Le " roman " de Philippe Sollers débute par une image d’incendie. Un autodafé.
" ... Le papier brûlait... Il s’agissait d’un départ qui nous laissait sans passé. " Philippe
Sollers ne se reconnaît aucun héritage, ou presque. Alors, un iconoclaste, un
briseur d’idoles ? Cousin des gardes rouges et de leur ancêtre l’empereur chinois
Ts’in, qui fit jeter au bûcher tout Confucius ?
Oui, en un sens ; il brise avec la culture. On brûle l’église pour retrouver les
origines de la sainteté. Lui veut revenir à ce moment sauvage, qui a préfacé la
culture. " La recherche de la littérature, écrit Maurice Blanchot, est la recherche de
ce moment qui la précède. "
Nous sommes dans les mots comme dans notre corps ; ils nous hantent sans fin,
présence têtue, ombreuse, mais le plus souvent nous dépassons les mots vers le
monde qu’ils signifient. Lui, Sollers, revient aux mots, à ce moment où se forme
en nous, se trame un texte : un tissu de mots. Langage au bord du silence, au
bord de la nuit (" Je me trouvais couché au bord de la nuit ").

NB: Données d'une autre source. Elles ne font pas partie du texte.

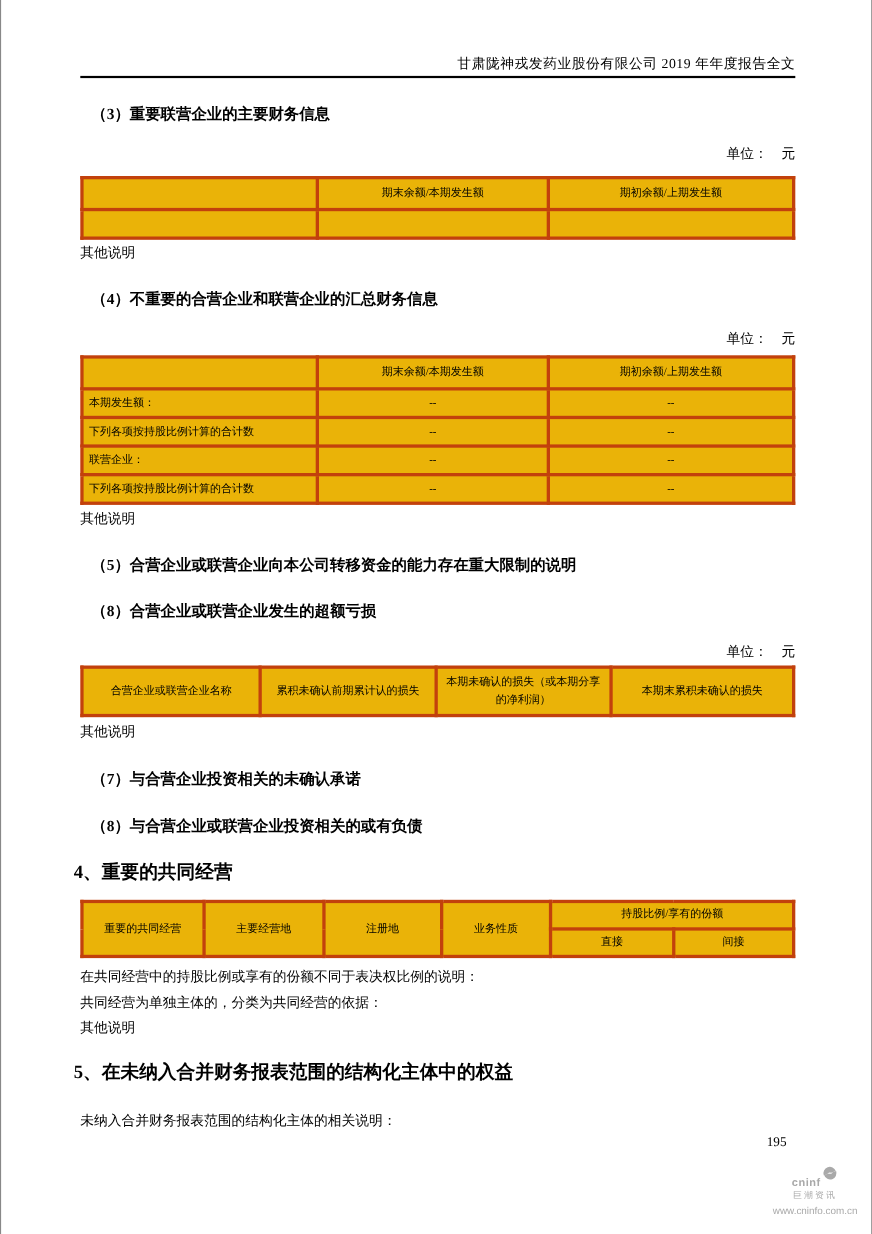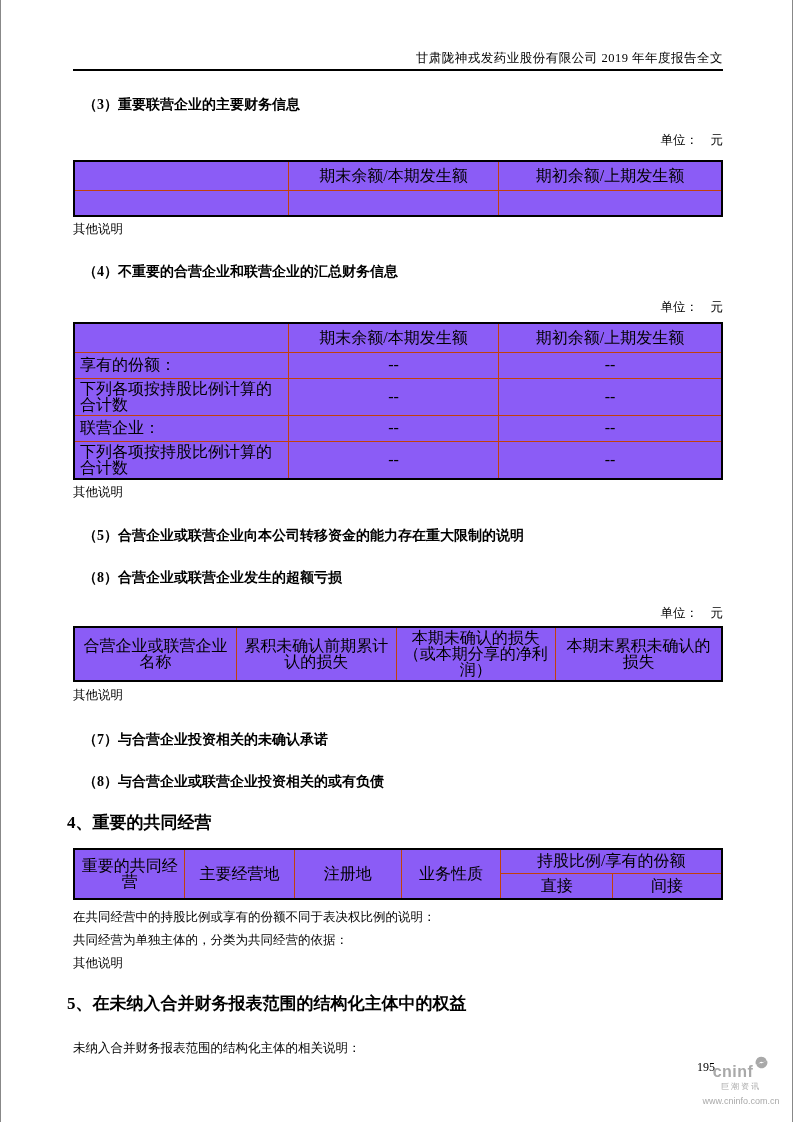--- a/index.html
+++ b/index.html
@@ -9,39 +9,39 @@
     margin:0 auto;overflow:hidden;
   }
   .content{position:absolute;left:72px;top:0;width:650px;}
   .doc-header{margin-top:50px;text-align:right;font-size:12.5px;line-height:16px;letter-spacing:.5px;}
   .rule{border:none;border-top:2px solid #000;margin:3px 0 0 0;height:0;}
   .h3{font-size:14px;font-weight:bold;line-height:19px;margin:24px 0 0 10px;}
   .h2{font-size:17px;font-weight:bold;line-height:19px;margin:22px 0 0 -6px;}
   .unit{text-align:right;font-size:12.5px;line-height:15px;margin-top:19px;}
   .note{font-size:12.5px;line-height:15px;margin-top:5px;}
   table{border-collapse:collapse;width:100%;table-layout:fixed;border:2px solid #000;}
-  td{border:1px solid #c2410c;background:#8b5cf6;font-size:16px;line-height:16px;
+  td{border:3px solid #c2410c;background:#eab308;font-size:10px;line-height:16px;
      text-align:center;vertical-align:middle;padding:2px 5px;word-break:break-all;}
   td.lbl{text-align:left;}
   .t1{margin-top:12px;}
   .t1 tr.hrow{height:29px;} .t1 tr.drow{height:26px;}
   .t2{margin-top:7px;}
   .t2 tr.hrow{height:29px;} .t2 tr.drow{height:26px;}
   .t3{margin-top:5px;}
   .t3 tr{height:44px;}
   .t4{margin-top:16px;}
   .t4 tr{height:25px;}
   .mt6{margin-top:6px;} .mt25{margin-top:25px;} .mt26{margin-top:26px;}
   .mt23{margin-top:23px;} .mt27{margin-top:27px;} .mt28{margin-top:28px;}
   .mt10{margin-top:10px;} .mt8{margin-top:8px;}
   .pageno{text-align:right;font-size:12px;line-height:15px;margin-top:4px;padding-right:8px;}
   .watermark{position:absolute;right:5px;bottom:16px;width:92px;text-align:center;
      color:#a9a9a9;font-family:"Liberation Sans","DejaVu Sans",sans-serif;}
   .wm-brandrow{display:flex;align-items:center;justify-content:center;gap:1px;}
-  .wm-brand{font-size:16px;font-weight:bold;letter-spacing:.5px;margin-top:19px;}
+  .wm-brand{font-size:10px;font-weight:bold;letter-spacing:.5px;margin-top:19px;}
   .wm-swirl{width:15px;height:15px;display:inline-block;}
   .wm-cn{font-size:8px;letter-spacing:2px;margin-top:0px;}
   .wm-url{font-size:9px;margin-top:4px;white-space:nowrap;}
 </style>
 </head>
 <body>
 
 <div class="page">
   <div class="content">
 
@@ -81,21 +81,21 @@
           <col style="width:32.4%">
           <col style="width:34.5%">
         </colgroup>
       <tbody>
           <tr class="hrow">
         <td></td>
         <td>期末余额/本期发生额</td>
         <td>期初余额/上期发生额</td>
       </tr>
       <tr class="drow">
-        <td class="lbl">享有的份额：</td>
+        <td class="lbl">本期发生额：</td>
         <td>--</td>
         <td>--</td>
       </tr>
       <tr class="drow">
         <td class="lbl">下列各项按持股比例计算的合计数</td>
         <td>--</td>
         <td>--</td>
       </tr>
       <tr class="drow">
         <td class="lbl">联营企业：</td>

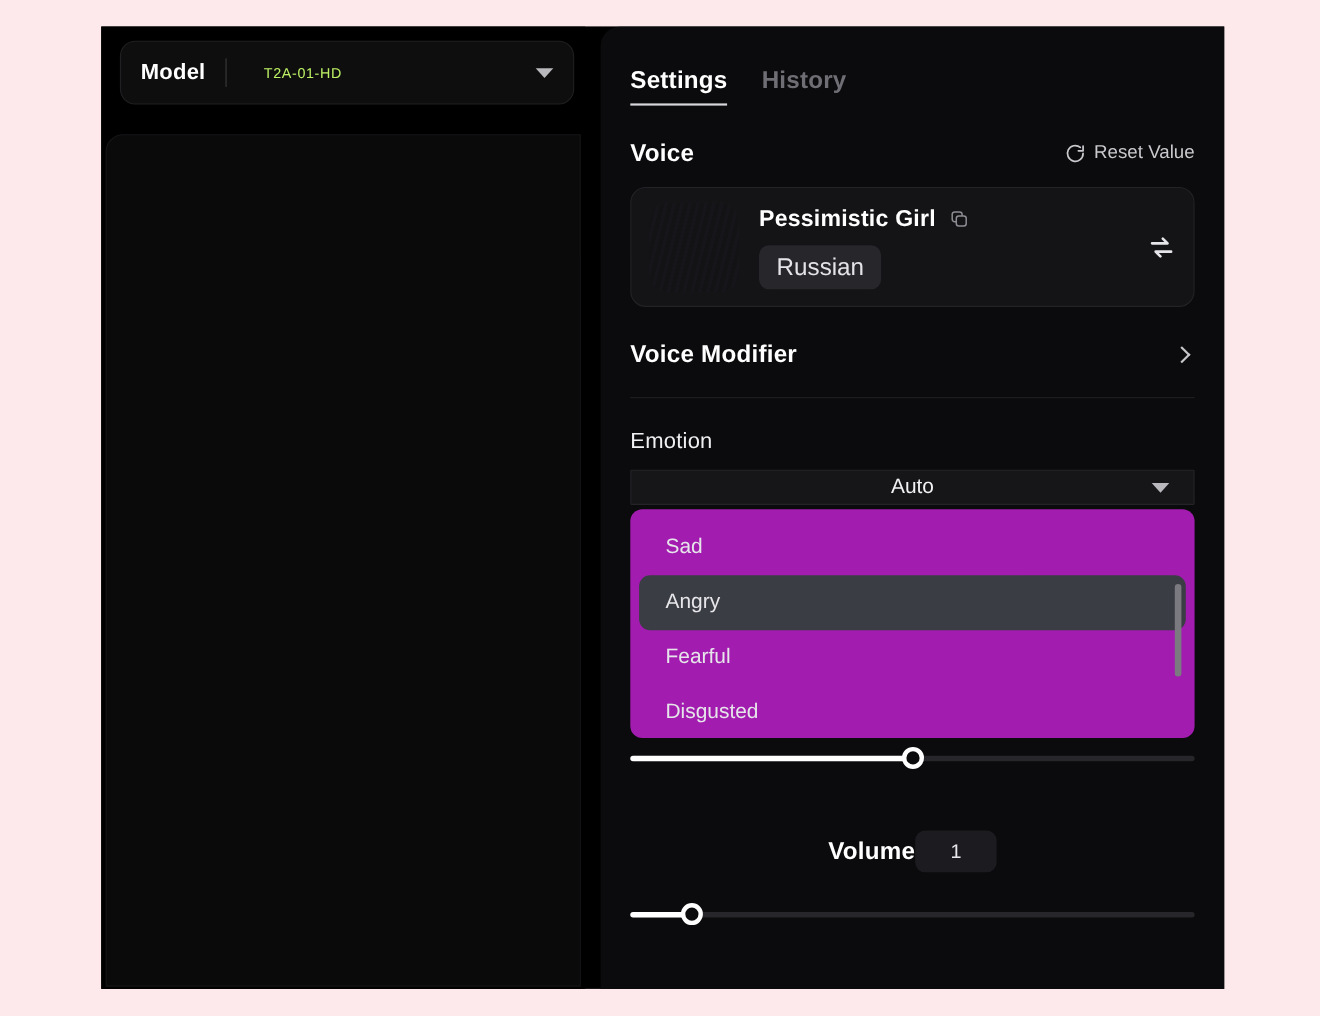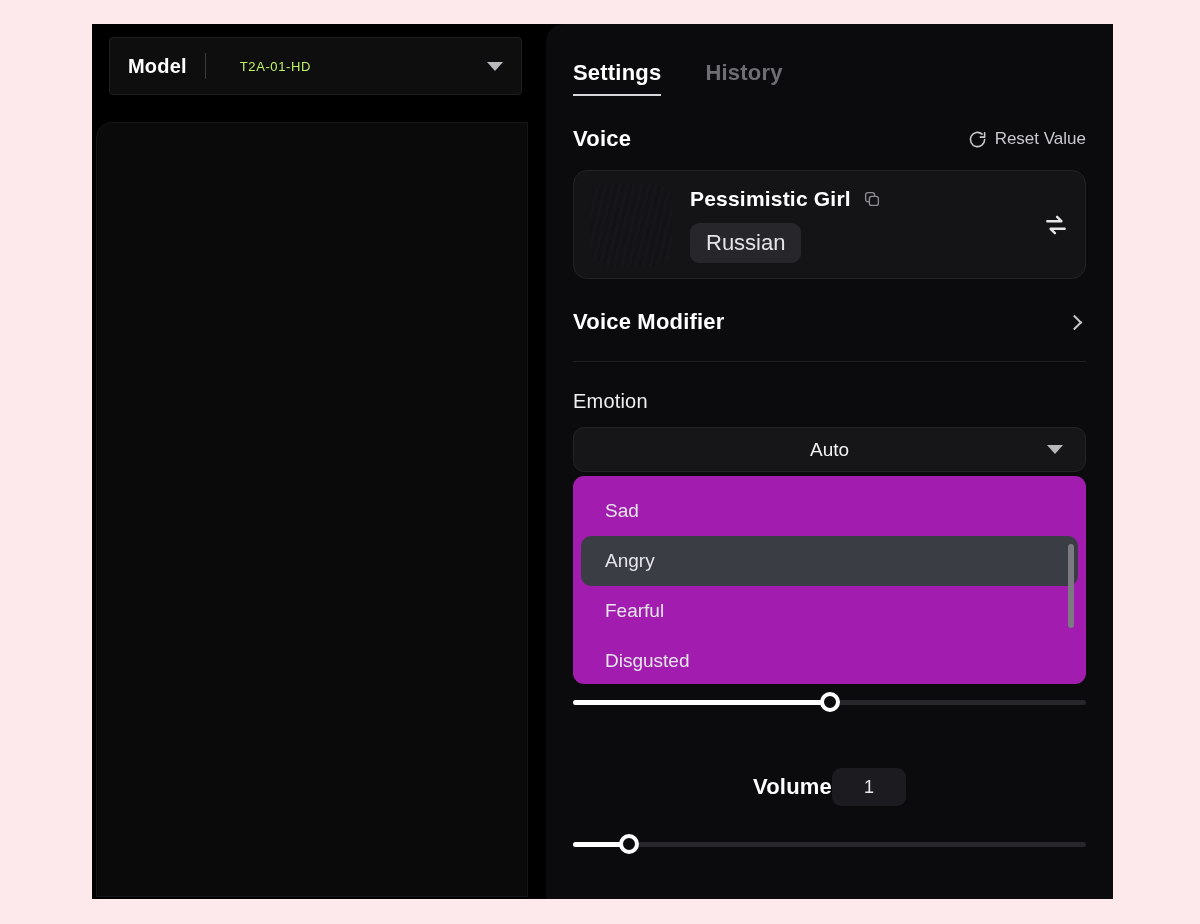--- a/index.html
+++ b/index.html
@@ -24,21 +24,21 @@
     left: 0; top: 0;
     width: 440px; height: 875px;
     background: #000000;
   }
   #model-selector {
     position: absolute;
     left: 17px; top: 13px;
     width: 413px; height: 58px;
     background: #0e0e0f;
     border: 1px solid #202022;
-    border-radius: 4px;
+    border-radius: 14px;
     display: flex;
     align-items: center;
     padding: 0 18px;
   }
   #model-label {
     color: #ffffff;
     font-size: 20px;
     font-weight: bold;
     letter-spacing: 0.2px;
   }
@@ -74,21 +74,21 @@
     position: absolute;
     left: 454px; top: 0;
     width: 567px; height: 875px;
     background: #0b0b0d;
     border-radius: 18px 0 0 0;
     padding: 0 27px;
   }
 
   #tabbar {
     display: flex;
-    gap: 44px;
+    gap: 31px;
     padding-top: 36px;
     text-align: right;
   }
   .tab {
     font-size: 22px;
     font-weight: bold;
     color: #6e6e74;
     padding-bottom: 10px;
     position: relative;
     letter-spacing: 0.2px;
@@ -192,24 +192,24 @@
   }
 
   #emotion-label {
     margin-top: 28px;
     font-size: 20px;
     color: #f0f0f3;
     letter-spacing: 0.2px;
   }
   #emotion-select {
     margin-top: 14px;
-    height: 45px;
+    height: 32px;
     background: #161619;
     border: 1px solid #242428;
-    border-radius: 11px;
+    border-radius: 1px;
     display: flex;
     align-items: center;
     justify-content: center;
     position: relative;
   }
   #emotion-select-value {
     color: #f2f2f5;
     font-size: 19px;
   }
   #emotion-select .caret-down {

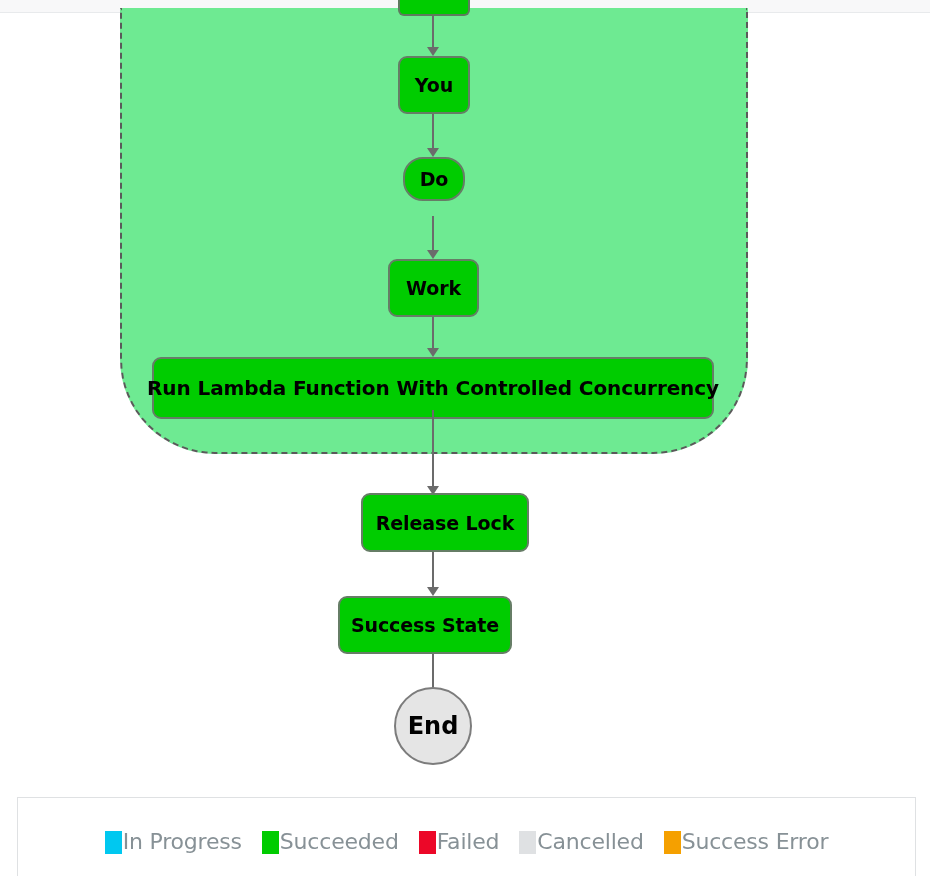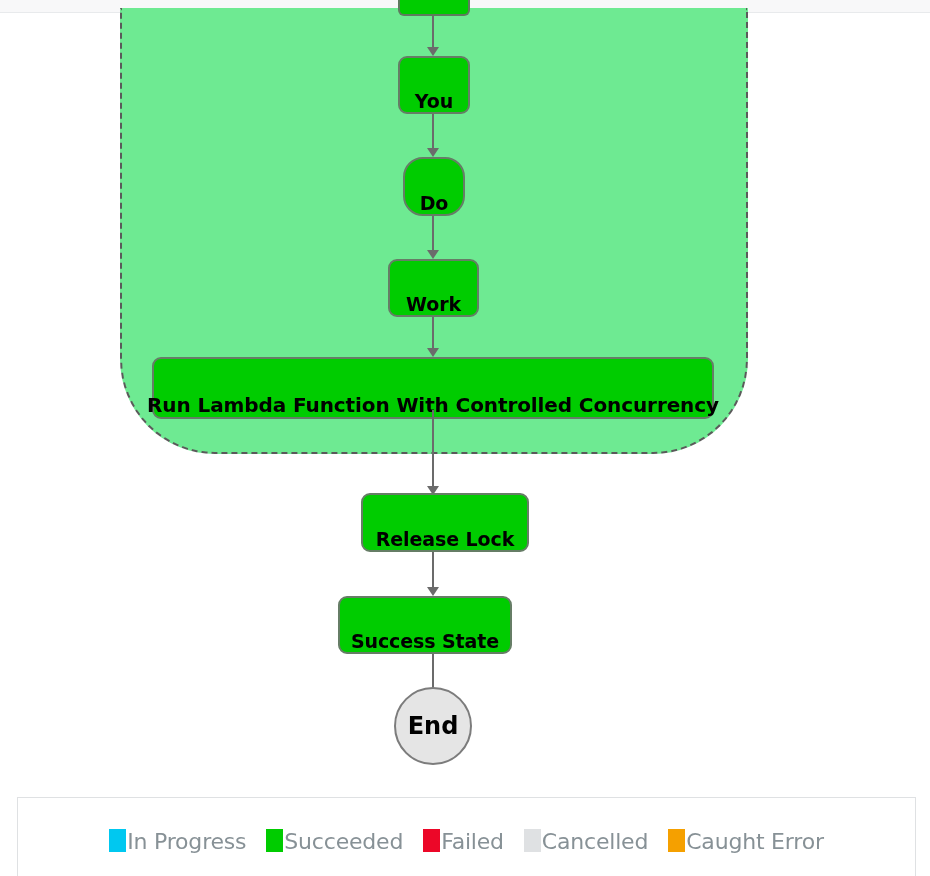--- a/index.html
+++ b/index.html
@@ -69,21 +69,21 @@
   }
 
   
   .node {
     position: absolute;
     background: #00CC00;
     border: 2px solid #667d66;
     border-radius: 9px;
     box-sizing: border-box;
     display: flex;
-    align-items: flex-end;
+    align-items: center;
     justify-content: center;
     color: #000000;
     font-size: 19px;
     font-weight: 600;
     white-space: nowrap;
     letter-spacing: -0.1px;
   }
   .node.wide { font-size: 20px; }
 
   .node-end {
@@ -129,21 +129,21 @@
     align-items: center;
     justify-content: center;
   }
   .legend-items {
     display: flex;
     align-items: center;
     gap: 20px;
   }
   .legend-item {
     display: flex;
-    align-items: flex-start;
+    align-items: flex-end;
     gap: 1px;
   }
   .legend-swatch {
     width: 17px;
     height: 23px;
     flex: 0 0 auto;
   }
   .legend-label {
     font-size: 22px;
     color: #879196;
@@ -167,21 +167,21 @@
     <div class="edge" style="left:432px; top:2px; height:35px;"></div>
     <div class="arrow-head" style="left:427px; top:33px;"></div>
 
     <div class="node" style="left:398px; top:42px; width:72px; height:58px;">
       <span>You</span>
     </div>
 
     <div class="edge" style="left:432px; top:100px; height:36px;"></div>
     <div class="arrow-head" style="left:427px; top:134px;"></div>
 
-    <div class="node" style="left:403px; top:143px; width:62px; height:59px;border-radius:20px;">
+    <div class="node" style="left:403px; top:143px; width:62px; height:44px;border-radius:20px;">
       <span>Do</span>
     </div>
 
     <div class="edge" style="left:432px; top:202px; height:36px;"></div>
     <div class="arrow-head" style="left:427px; top:236px;"></div>
 
     <div class="node" style="left:388px; top:245px; width:91px; height:58px;">
       <span>Work</span>
     </div>
 
@@ -233,19 +233,19 @@
         <span class="legend-label">Failed</span>
       </div>
 
       <div class="legend-item">
         <span class="legend-swatch" style="background:#DFE1E3;"></span>
         <span class="legend-label">Cancelled</span>
       </div>
 
       <div class="legend-item">
         <span class="legend-swatch" style="background:#F5A000;"></span>
-        <span class="legend-label">Caught Error</span>
+        <span class="legend-label">Success Error</span>
       </div>
 
     </div>
   </div>
 
 </div>
 
 </body></html>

Langage tout mêlé au
corps, au sang, flux de mots comme le flux du sang, langage primitif qui serait
anonyme : " Il y avait un " nous "... Une présence de mots vivants... Ce qu’on sent
aussitôt, c’est la bouche : pleine, obscure - herbe, argile... "
La coquetterie de l’obscur

On soupçonne, dans ce " roman ", le souci — l’obsession, le vertige — des


origines : celle du langage, comme celle du corps, de la vie. Je dis : on
soupçonne, parce qu’avec Sollers il faut jouer les devins. Il y a, chez lui, une
coquetterie de l’obscur, un terrorisme du secret, une " ésotéro-manie " ; le style
brisé, disons cisaillé, ces phrases soudain cassées - on ne sait pourquoi, - ne
facilitent pas la tâche du lecteur et donnent souvent un sentiment de chaos. On
ne lit pas Sollers ; on explore une forêt de signes, on entrevoit des clairières, des
lueurs, mais de nouveau le jour s’assombrit, on s’achoppe à quelque poème
sibyllin ; non pas que les mots soient chiffrés, mais le récit met en forme une
expérience inconnue du lecteur. Et Sollers le dit lui-même : il emploie " une autre
langue ", il parle autrement comme s’il revenait d’un pays qui ne saurait se dire
avec les phrases de toujours.
Quel pays ? Quelle expérience ? Un pays, une expérience, avant l’homme, avant
le je, le moi. Sollers évoque le dehors du langage, de la culture ou du système,
comme écrit Michel Foucault. Autrement dit, le langage en soi, le système en soi.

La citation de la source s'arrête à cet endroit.